After the Middle Ages, intact and partially intact sewing kits are more likely to be found.  Eighteenth-century kits were likely to be assembled in a fabric pouch or wallet, as with the example of a reenactor's kit and research here. Such kits were called "housewives" or some variation of that word and were still being made and used as of the American Civil War; a photograph of a surviving housewife may be found here. World War II servicemen in the Canadian army received a strikingly similar kit, a picture of an original appears here.
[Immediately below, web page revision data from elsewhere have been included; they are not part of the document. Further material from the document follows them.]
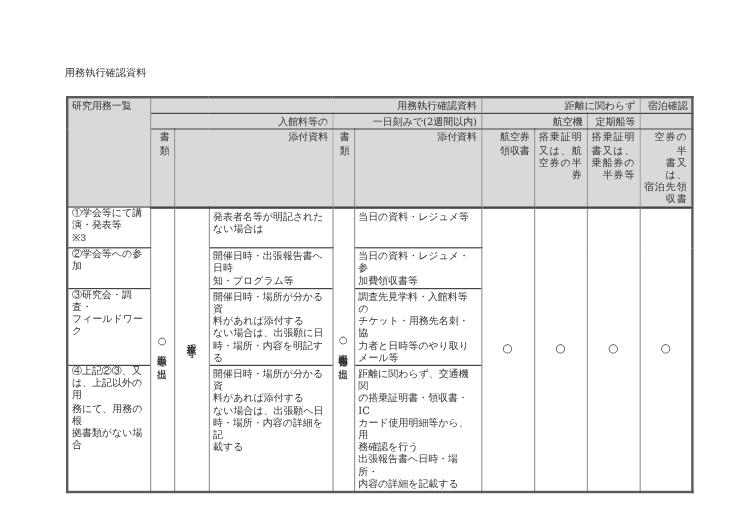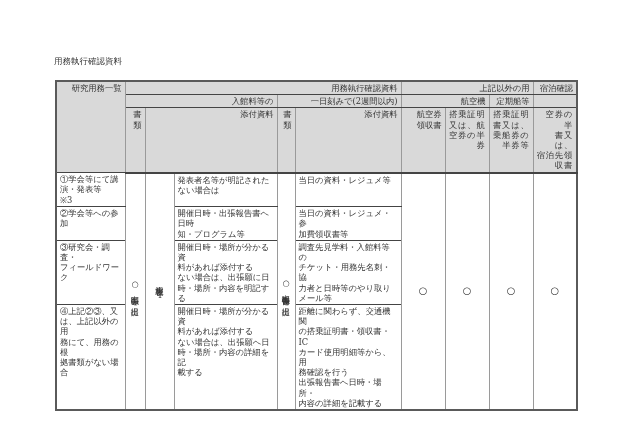--- a/index.html
+++ b/index.html
@@ -58,7 +58,7 @@
   </colgroup>
   <tbody>
     <tr class="h" style="height:13px">
-      <td rowspan="3" style="text-align:right;">研究用務一覧</td>
+      <td rowspan="3" style="text-align:left;">研究用務一覧</td>
       <td colspan="5">用務執行確認資料</td>
       <td colspan="3">上記以外の用</td>
       <td>宿泊確認</td>

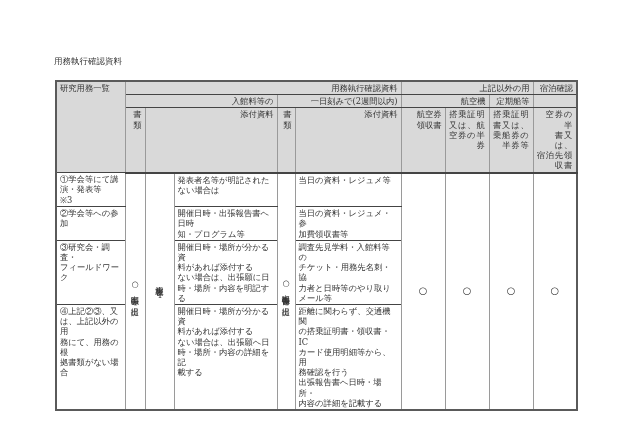--- a/index.html
+++ b/index.html
@@ -60,7 +60,7 @@
     <tr class="h" style="height:13px">
       <td rowspan="3" style="text-align:left;">研究用務一覧</td>
       <td colspan="5">用務執行確認資料</td>
-      <td colspan="3">上記以外の用</td>
+      <td colspan="3">距離に関わらず</td>
       <td>宿泊確認</td>
     </tr>
     <tr class="h" style="height:13px">

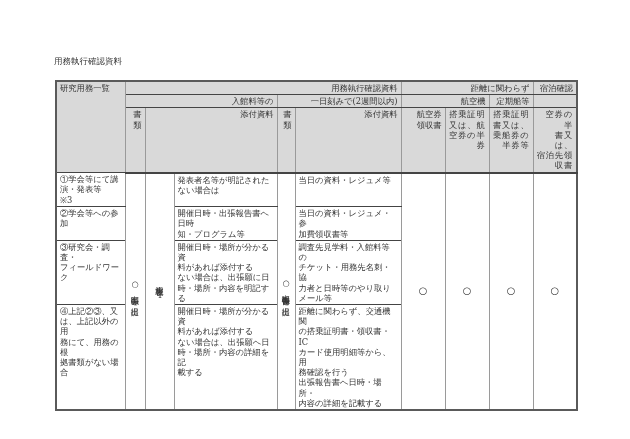--- a/index.html
+++ b/index.html
@@ -30,7 +30,7 @@
     line-height:10px; letter-spacing:0.5px;
   }
   td.circle { vertical-align:middle !important; text-align:center; font-size:10px; }
-  td.c1 { padding-left:3px; }
+  td.c1 { padding-left:3px;font-family:Liberation Mono, monospace; }
   .footnotes {
     position:absolute; left:63px; top:328px; width:520px;
     font-size:8.3px; line-height:11.2px; color:#333;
How sewing tools were kept during a particular period doesn't really tell us much about the history of clothing, but it does tell us much about how sewing was regarded, how valuable the tools were, and who was doing it.  In later periods, for example, military men were issued sewing kits because it was not practical for them to have someone else repair their clothing in the field so they needed to be able to conveniently carry sewing tools with themselves.  One wonders why Anglo-Saxon women carried their textile tools with them, and whether Viking women did keep thread and sewing tools that could not easily be hung from brooches in special bags, baskets, or boxes.  It would be hard to believe that they did not, but until a seamstress's equivalent of the Mastermyr box is found, we won't know for sure.
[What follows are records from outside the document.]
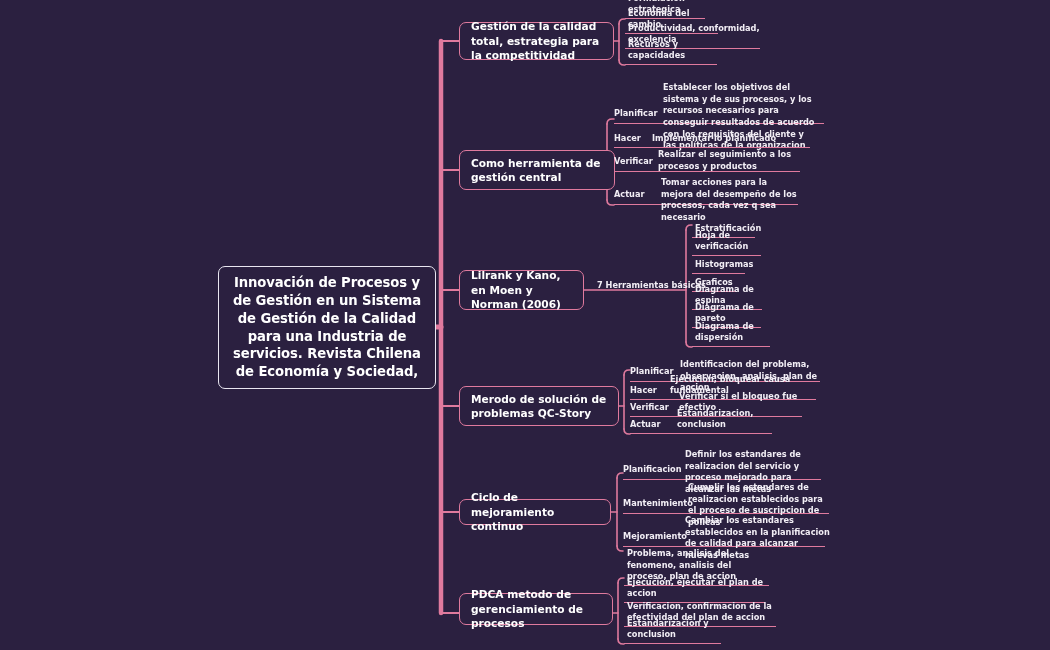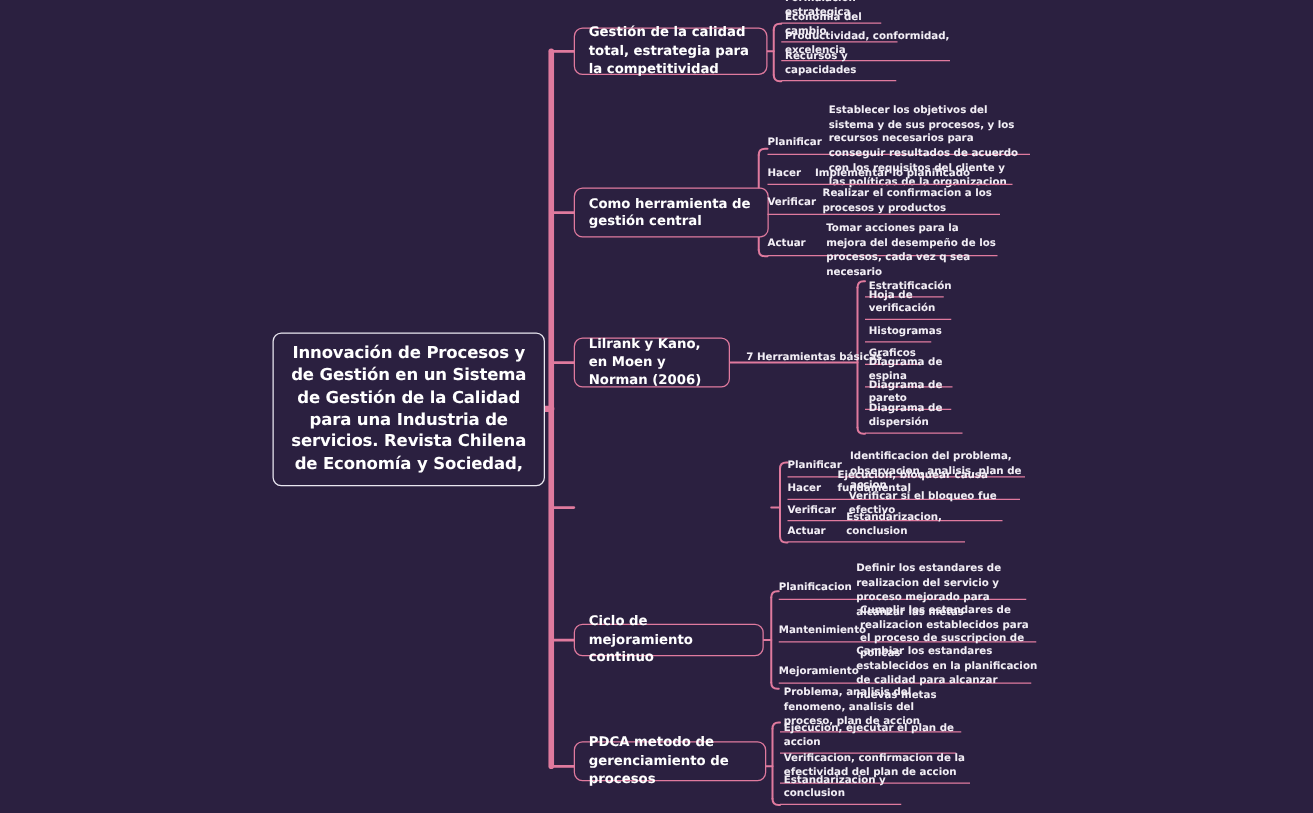--- a/index.html
+++ b/index.html
@@ -203,7 +203,7 @@
   </div>
   <div class="leaf" style="left:614px; top:148px; width:186px; height:24px;">
     <span class="leaf-label" style="position:absolute; left:0; bottom:3px;">Verificar</span>
-    <span class="leaf-desc" style="position:absolute; left:44px; top:1px; width:140px;">Realizar el confirmacion a los procesos y productos</span>
+    <span class="leaf-desc" style="position:absolute; left:44px; top:1px; width:140px;">Realizar el seguimiento a los procesos y productos</span>
   </div>
   <div class="leaf" style="left:614px; top:176px; width:184px; height:29px;">
     <span class="leaf-label" style="position:absolute; left:0; bottom:3px;">Actuar</span>

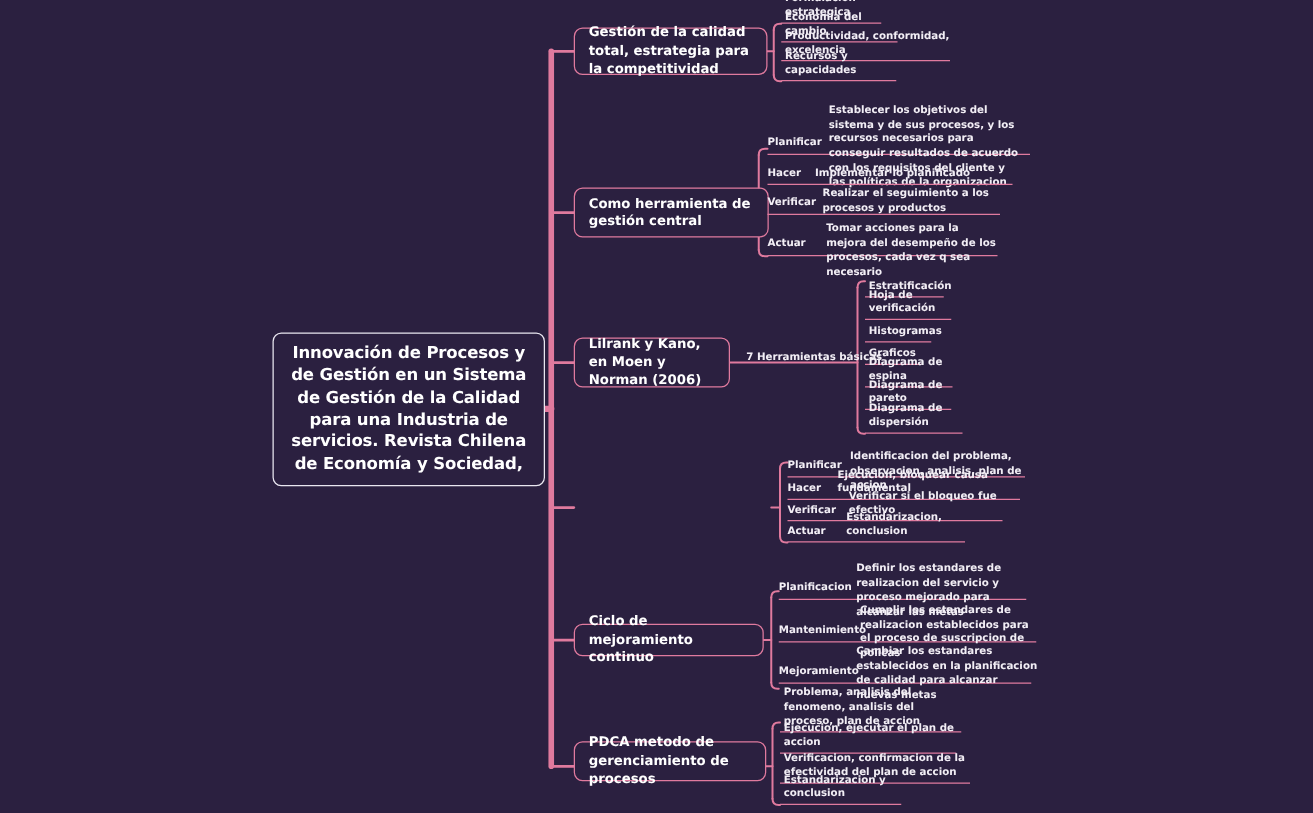--- a/index.html
+++ b/index.html
@@ -169,6 +169,9 @@
     <div class="l2-text">Lilrank y Kano, en Moen y Norman (2006)</div>
   </div>
 
+  <div class="l2-node" style="left:459px; top:386px; width:160px; height:40px;">
+    <div class="l2-text">Merodo de solución de problemas QC-Story</div>
+  </div>
 
   <div class="l2-node" style="left:459px; top:499px; width:152px; height:26px;">
     <div class="l2-text">Ciclo de mejoramiento continuo</div>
EDIT: (7/21/2013) I was wrong about the absence of Viking sewing box finds. I just learned from Carolyn Priest-Dorman that there are archaeological finds of Viking era sewing boxes. At least one, a wooden box with iron bands, was found in the Viking era cemetery in Cumwhitton, Cumbria in England. A copy of the journal in which an illustrated article about the box was published may be downloaded here.

* I looked up Cloth and Clothing in Anglo-Saxon England on Amazon to confirm that I'd gotten the title right before tracking down my copy to reproduce the quote. When I did so I learned, to my sorrow, that copies are selling on Amazon Marketplace at prices ranging from $325.00 USD to $900.00 USD. Apparently, Cloth and Clothing in Anglo-Saxon England is already out of print; I paid about $35.00 USD for my copy when it first came out in 2007. Sigh.


  1. There was a Viking Age female burial from Scar, Orkney Islands, that contained a box, in which, at least according to the drawing from Richard Hall's 'Exploring the World of the Vikings' (can be seen here: ) there were some textile tools. Maybe in the 'Scar. A Viking Boat Burial on Sanday, Orkney' by O. Owen, M. Dalland there would be more info on this particular find?

  2. Hello, Dorota! Welcome to my blog.

    Thanks for the Hall jpg--so far as I can tell it shows that there were at least several pair of snips/scissors and what looks like cord wrapped around a stick or hook. I'll see if I can track down the Owen & Dalland article; thanks for the cites!

  3. The journal with the Viking era cemetery at Cumwhitton also has this tantalizing phrase "Painstaking
    laboratory investigation has revealed fugitive details of rich and complex grave
    assemblages, including evidence for a sealskin garment."

    Regards, Beth Schreiber

  4. Hi, Beth! Welcome!

    Now that you mention it, I think I heard something about the sealskin garment remains before, but I hadn't heard about the box. I'll have to see whether I can find what information I had about the garment when I get a chance, which may not be before I get back from vacation (we're heading out Monday). Thanks for reminding me of it.